Task objective: Where the word "disc" occurs in a line of the listing below, copy that line.

Data extracts:
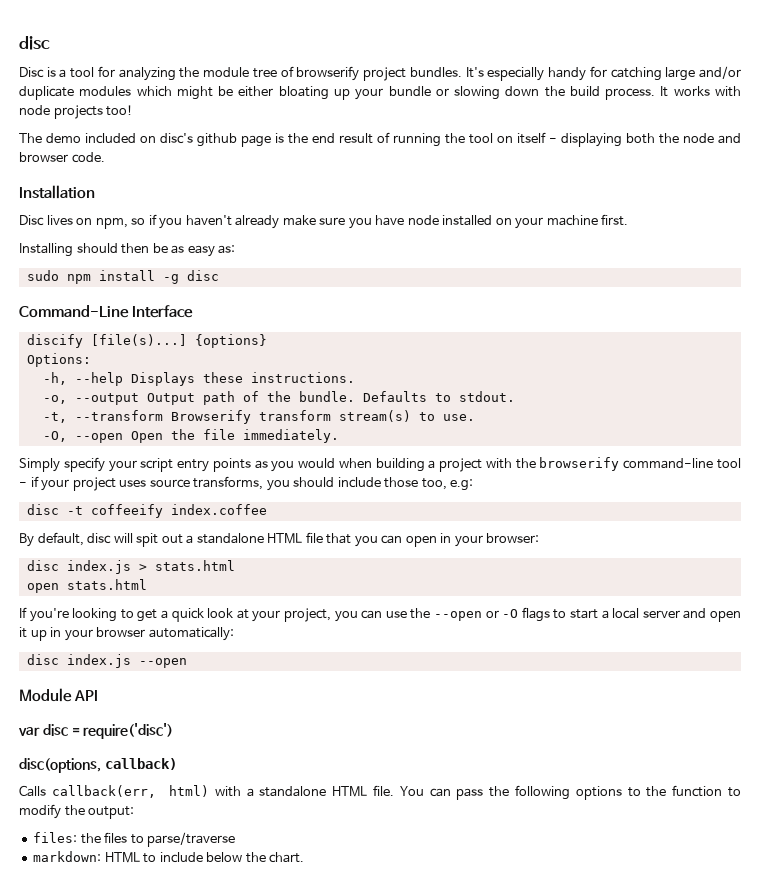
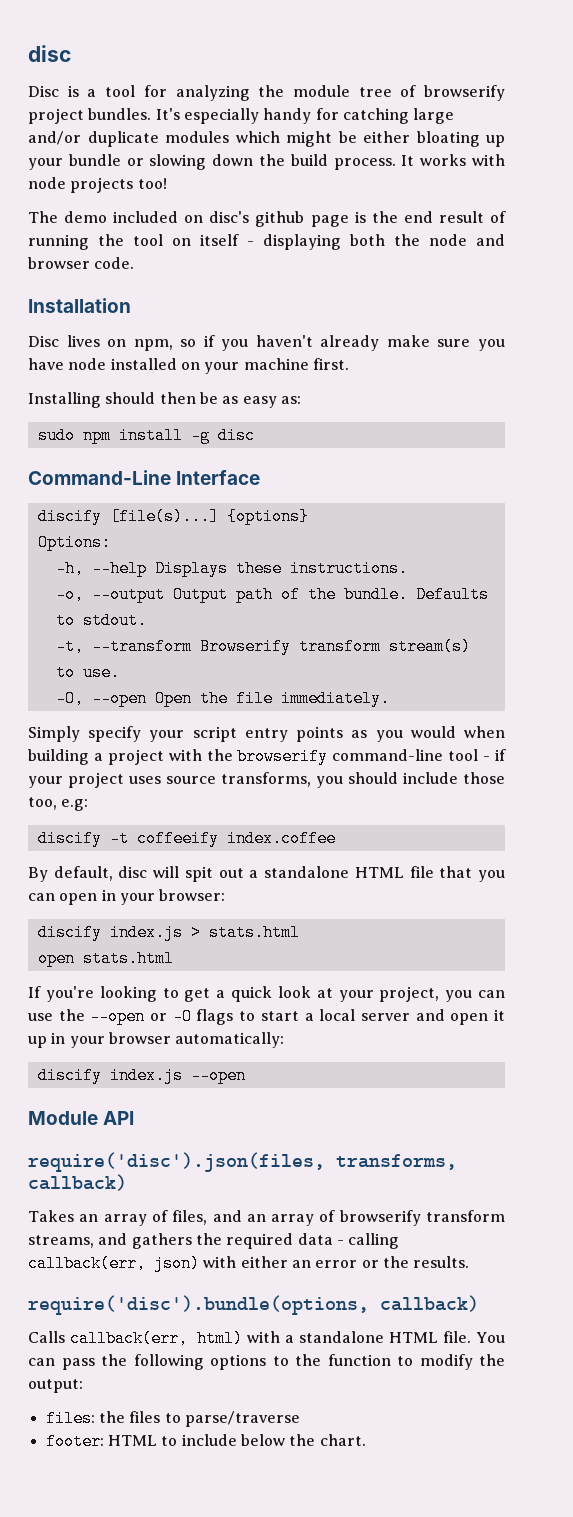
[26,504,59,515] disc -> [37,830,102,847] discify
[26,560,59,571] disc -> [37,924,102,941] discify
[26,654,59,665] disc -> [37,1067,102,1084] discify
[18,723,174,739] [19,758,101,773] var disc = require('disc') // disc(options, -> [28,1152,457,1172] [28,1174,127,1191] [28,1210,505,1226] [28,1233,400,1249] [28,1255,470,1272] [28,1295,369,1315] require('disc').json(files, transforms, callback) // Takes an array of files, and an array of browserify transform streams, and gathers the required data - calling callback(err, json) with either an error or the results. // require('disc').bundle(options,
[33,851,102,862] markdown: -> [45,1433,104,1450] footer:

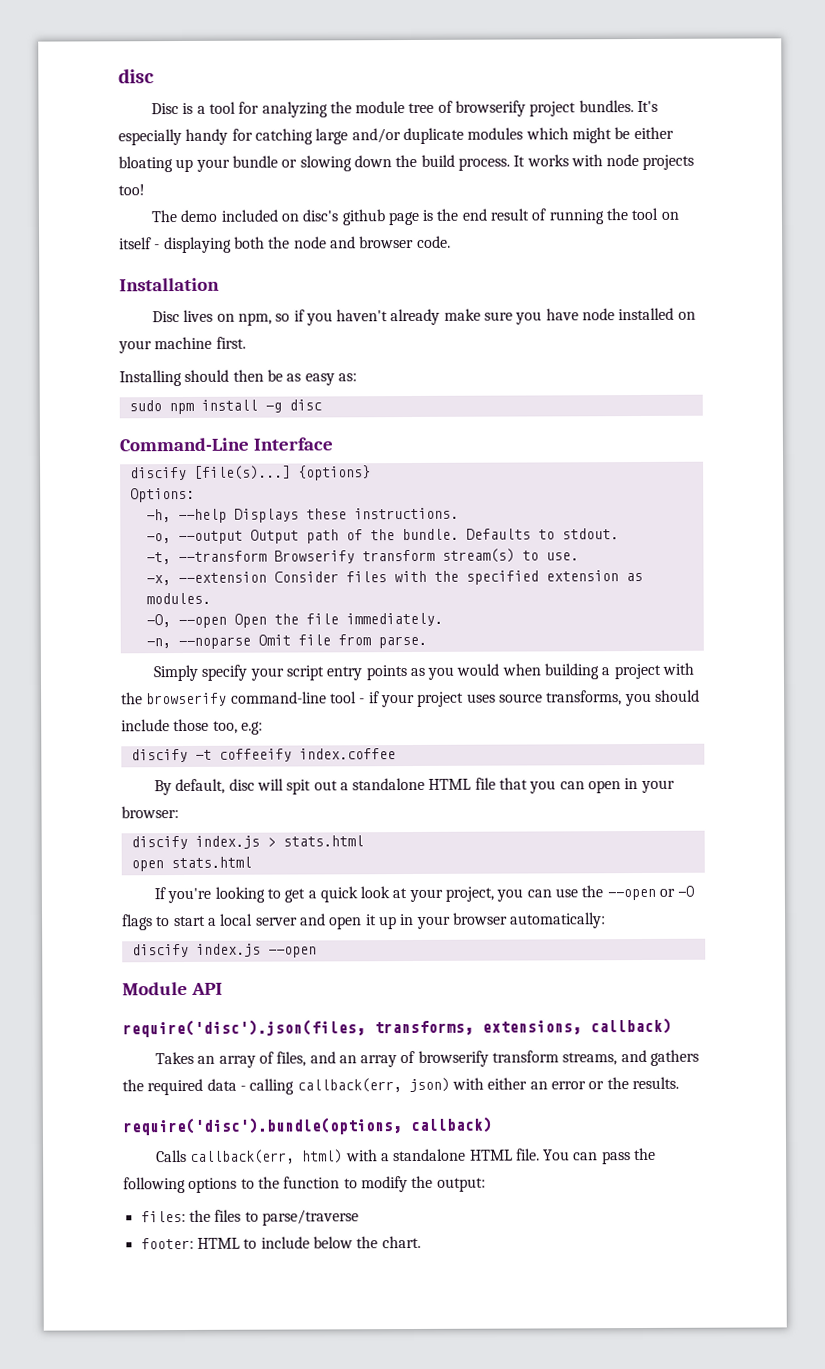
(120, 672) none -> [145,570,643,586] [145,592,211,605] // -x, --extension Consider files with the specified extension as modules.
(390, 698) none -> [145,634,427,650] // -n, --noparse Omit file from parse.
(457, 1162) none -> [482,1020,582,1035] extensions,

Result for this task:
[26,504,59,515] disc -> [37,830,102,847] discify
[26,560,59,571] disc -> [37,924,102,941] discify
[26,654,59,665] disc -> [37,1067,102,1084] discify
[18,723,174,739] [19,758,101,773] var disc = require('disc') // disc(options, -> [28,1152,457,1172] [28,1174,127,1191] [28,1210,505,1226] [28,1233,400,1249] [28,1255,470,1272] [28,1295,369,1315] require('disc').json(files, transforms, callback) // Takes an array of files, and an array of browserify transform streams, and gathers the required data - calling callback(err, json) with either an error or the results. // require('disc').bundle(options,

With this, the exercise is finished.